* [Data shown]:
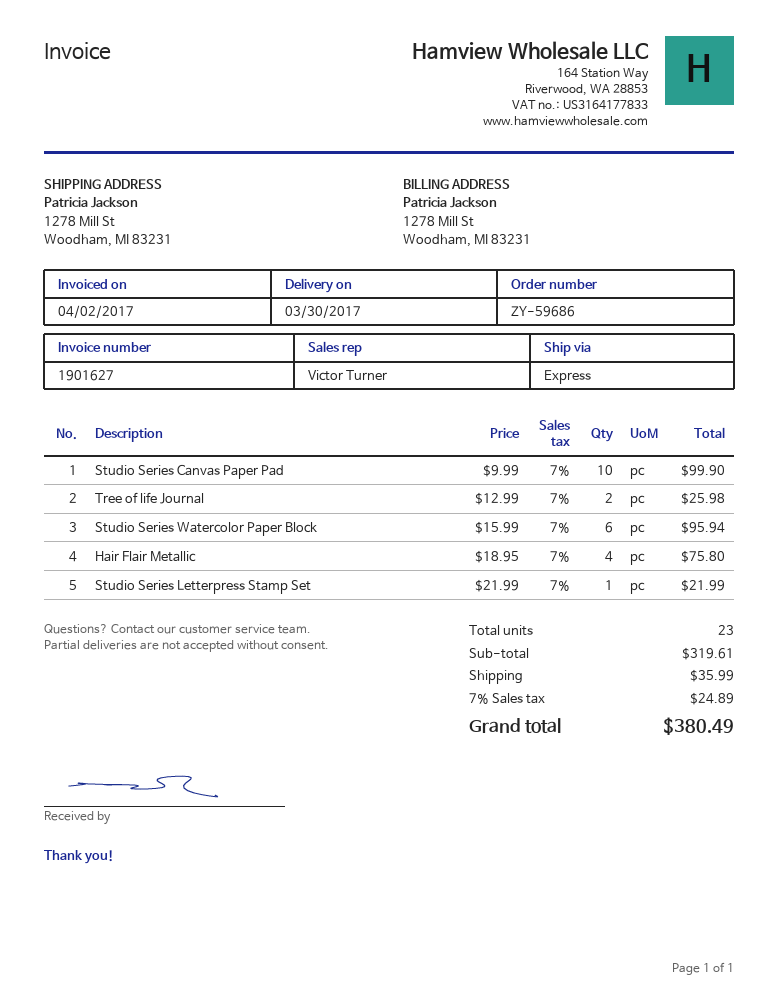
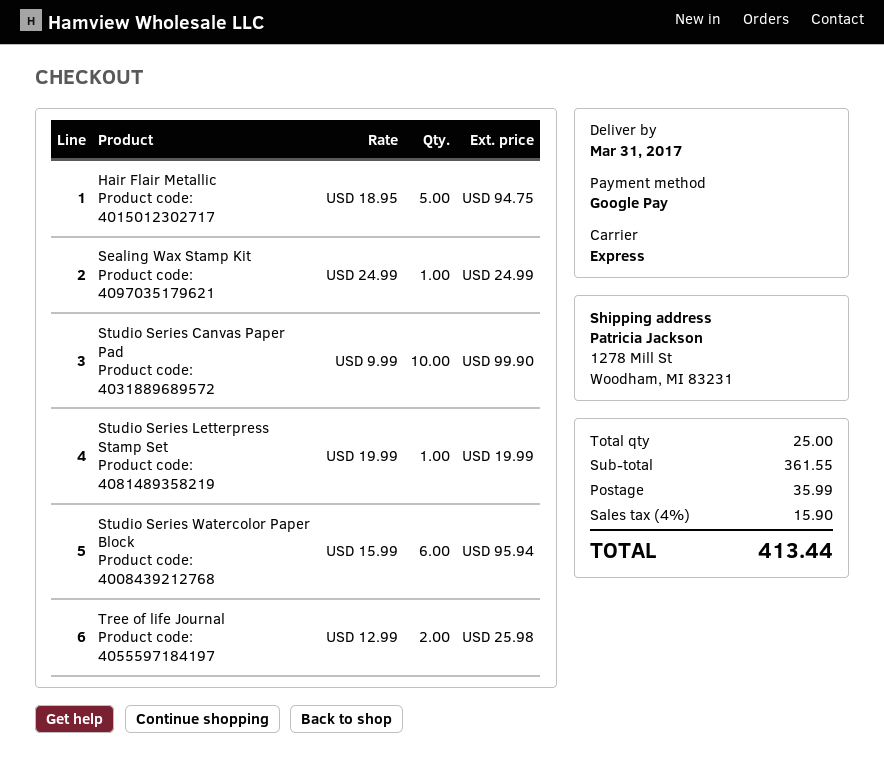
delivery date: 2017-03-30 -> 2017-03-31
Hair Flair Metallic: 4 x 18.95 = 75.80 -> 5 x 18.95 = 94.75
Studio Series Letterpress Stamp Set: 1 x 21.99 = 21.99 -> 1 x 19.99 = 19.99
Sealing Wax Stamp Kit: none -> 1 x 24.99 = 24.99
total quantity: 23 -> 25
subtotal: 319.61 -> 361.55
tax: 7% = 24.89 -> 4% = 15.90
total: 380.49 -> 413.44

* [Directions for this task]: Search the material above for lines containing the string "Stamp", then pull them out.

* [Reply]:
Studio Series Letterpress Stamp Set: 1 x 21.99 = 21.99 -> 1 x 19.99 = 19.99
Sealing Wax Stamp Kit: none -> 1 x 24.99 = 24.99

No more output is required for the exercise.